Uber is suing NYC to keep the power to fire its drivers

Photo: Erik Mclean

Uber filed suit against New York City this week to block a law that would limit its ability to remove drivers from the platform, and the company is framing the fight in blunt terms: keep this law in place, and passengers are in danger.

The law in question, Local Law 52, passed the City Council 46 to 5 in January and is set to take effect July 28. It would require large ride-share companies to show a genuine business reason or "just cause" before deactivating a driver. Dismissals would still be permitted for fraud, account sharing, and what the law calls "egregious misconduct," including violence, sexual harassment, and discrimination. But outside those defined categories, Uber would lose the broad discretion it currently holds to remove drivers at will.

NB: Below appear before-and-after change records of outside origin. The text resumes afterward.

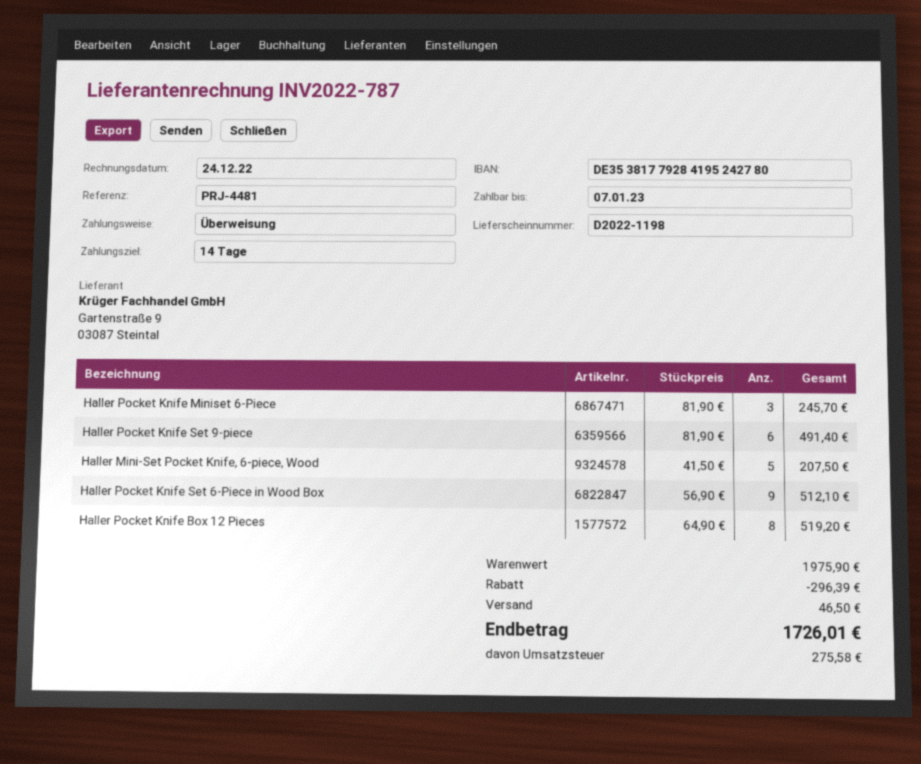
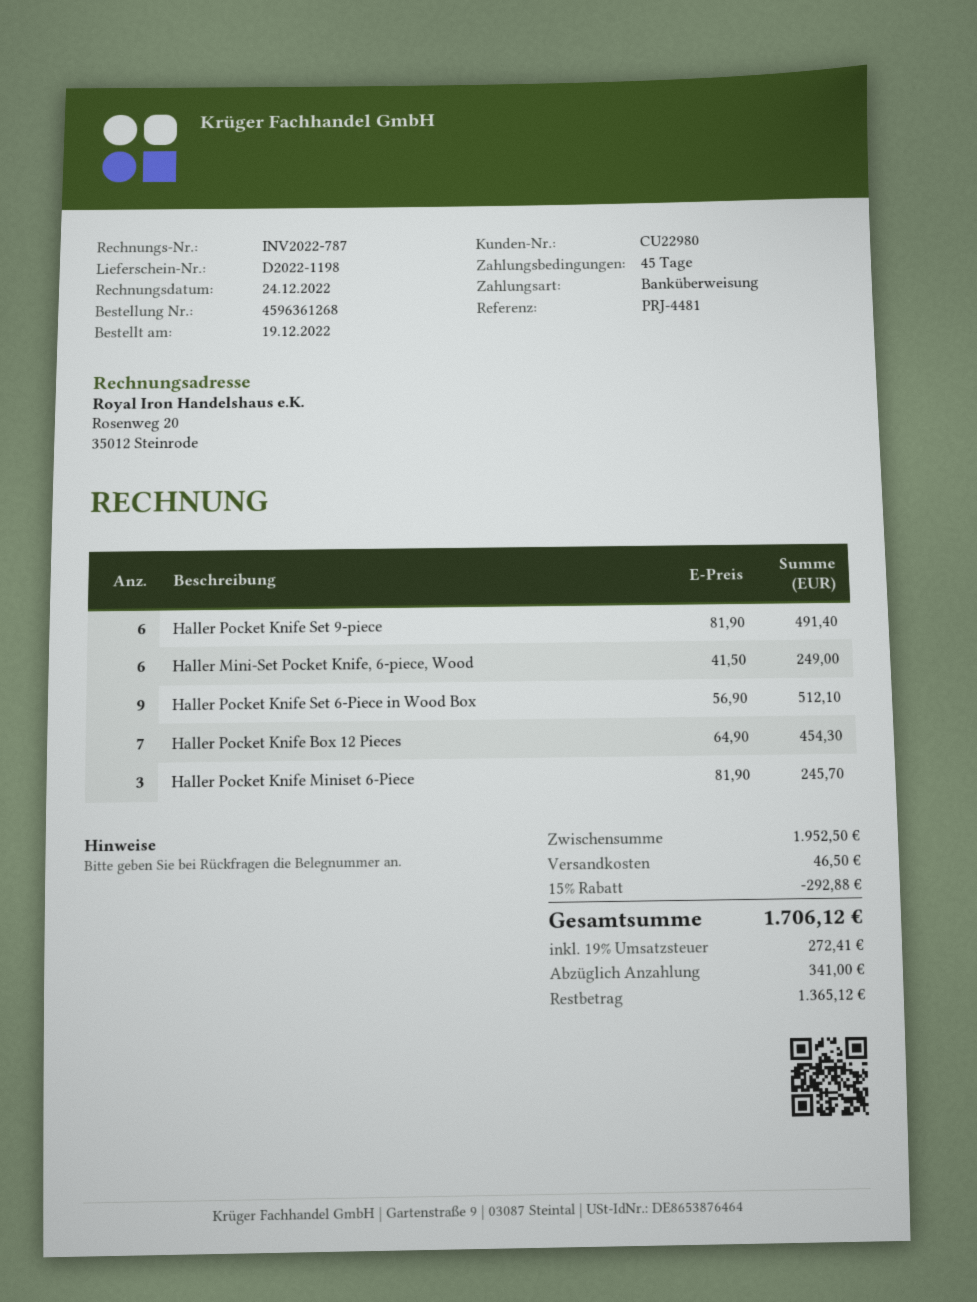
payment terms: 14 days -> 45 days
Haller Mini-Set Pocket Knife, 6-piece, Wood: 5 x 41.50 = 207.50 -> 6 x 41.50 = 249.00
Haller Pocket Knife Box 12 Pieces: 8 x 64.90 = 519.20 -> 7 x 64.90 = 454.30
subtotal: 1975.90 -> 1952.50
discount: 296.39 -> 292.88
tax: 275.58 -> 272.41
total: 1726.01 -> 1706.12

Uber filed its complaint in Manhattan federal court Tuesday night, asking for a permanent injunction and costs. It argues the law violates its free-speech and due-process rights under both the U.S. Constitution and New York's state constitution.

Why Uber is alarmed

The company's sharpest objection is about timing. Under the law, Uber would have to give drivers 14 days' notice before deactivation. Uber says that window creates an opening for a driver to retaliate against the passenger who reported them. That is not a hypothetical concern the company invented: as of June 1, Uber was named in 3,571 lawsuits filed in federal court in San Francisco by passengers accusing drivers of sexual misconduct.

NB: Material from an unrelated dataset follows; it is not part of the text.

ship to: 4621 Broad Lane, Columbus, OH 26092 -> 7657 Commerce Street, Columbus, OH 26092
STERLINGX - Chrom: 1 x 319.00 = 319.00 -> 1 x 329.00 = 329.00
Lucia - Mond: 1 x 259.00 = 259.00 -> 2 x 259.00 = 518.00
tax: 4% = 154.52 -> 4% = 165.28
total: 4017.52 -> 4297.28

Uber also objects to being potentially forced to reinstate drivers who were removed as far back as 2019, because those earlier deactivations did not follow the new notice requirements. And it takes particular issue with a privacy provision that would require passengers to share their abuse reports with the accused driver as part of any dispute process.

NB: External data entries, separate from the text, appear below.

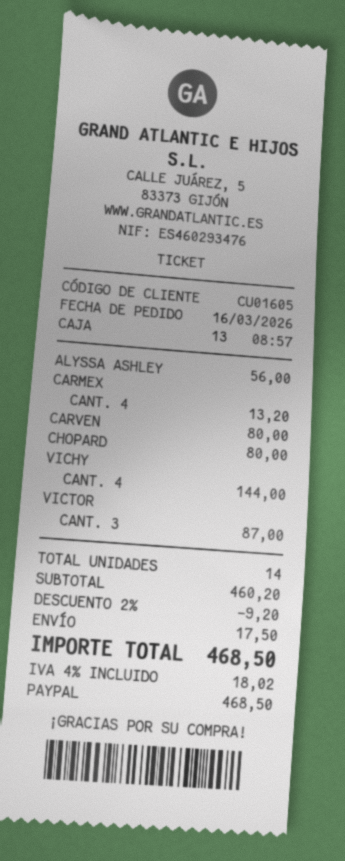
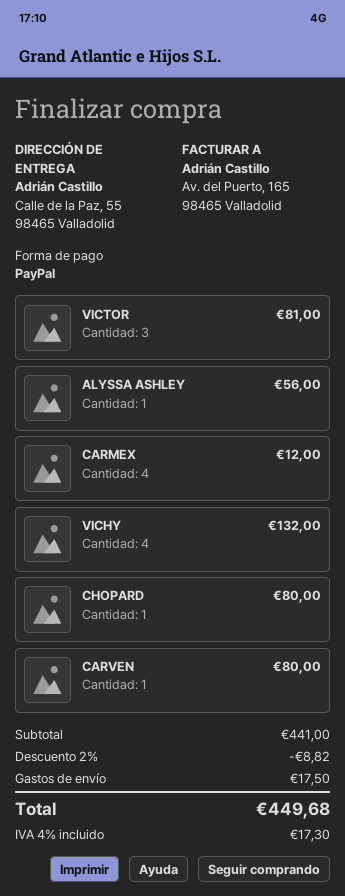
CARMEX: 4 for 13.20 -> 4 for 12.00
VICHY: 4 for 144.00 -> 4 for 132.00
VICTOR: 3 for 87.00 -> 3 for 81.00
subtotal: 460.20 -> 441.00
discount: 2% = 9.20 -> 2% = 8.82
tax: 4% = 18.02 -> 4% = 17.30
total: 468.50 -> 449.68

The company called the arbitration and agency proceedings the law creates "kangaroo" proceedings, arguing the structure presumes deactivations are unjust and shifts the burden to Uber to prove otherwise.

Why the city passed the law anyway

Drivers, for their part, are not wrong that the current system leaves them exposed. Under Uber's existing rules, the company can deactivate an account with little explanation and limited recourse. For the roughly 80,000 drivers who work through Uber in New York City, that can mean losing their primary income with almost no warning and no clear path to appeal. The law was a direct response to that precarity.

The tension here is genuine and not easy to resolve. Uber is not wrong that fast removal of dangerous drivers protects passengers. Driver advocates are not wrong that unchecked deactivation power can be, and has been, used in ways that are arbitrary or discriminatory.

What happens next

New York City's law department said it is reviewing the complaint. Lyft, which would also fall under the law, had not commented as of Tuesday.

Whether a federal court grants an injunction before July 28 will determine whether the law ever takes practical effect. If the court blocks enforcement while the case proceeds, the status quo stays in place for months or years, regardless of how the underlying legal questions are eventually resolved.

The deeper issue outlasts this lawsuit. New York City has been the most aggressive American city in regulating gig-economy labor conditions, from minimum earnings guarantees for delivery workers to pay floors for ride-share drivers. Each new rule has tested the same basic question: when a company controls access to your livelihood but calls you an independent contractor, how much protection does the law owe you? That question does not have a settled answer, and courts, city councils, and companies are going to keep arguing about it for a long time.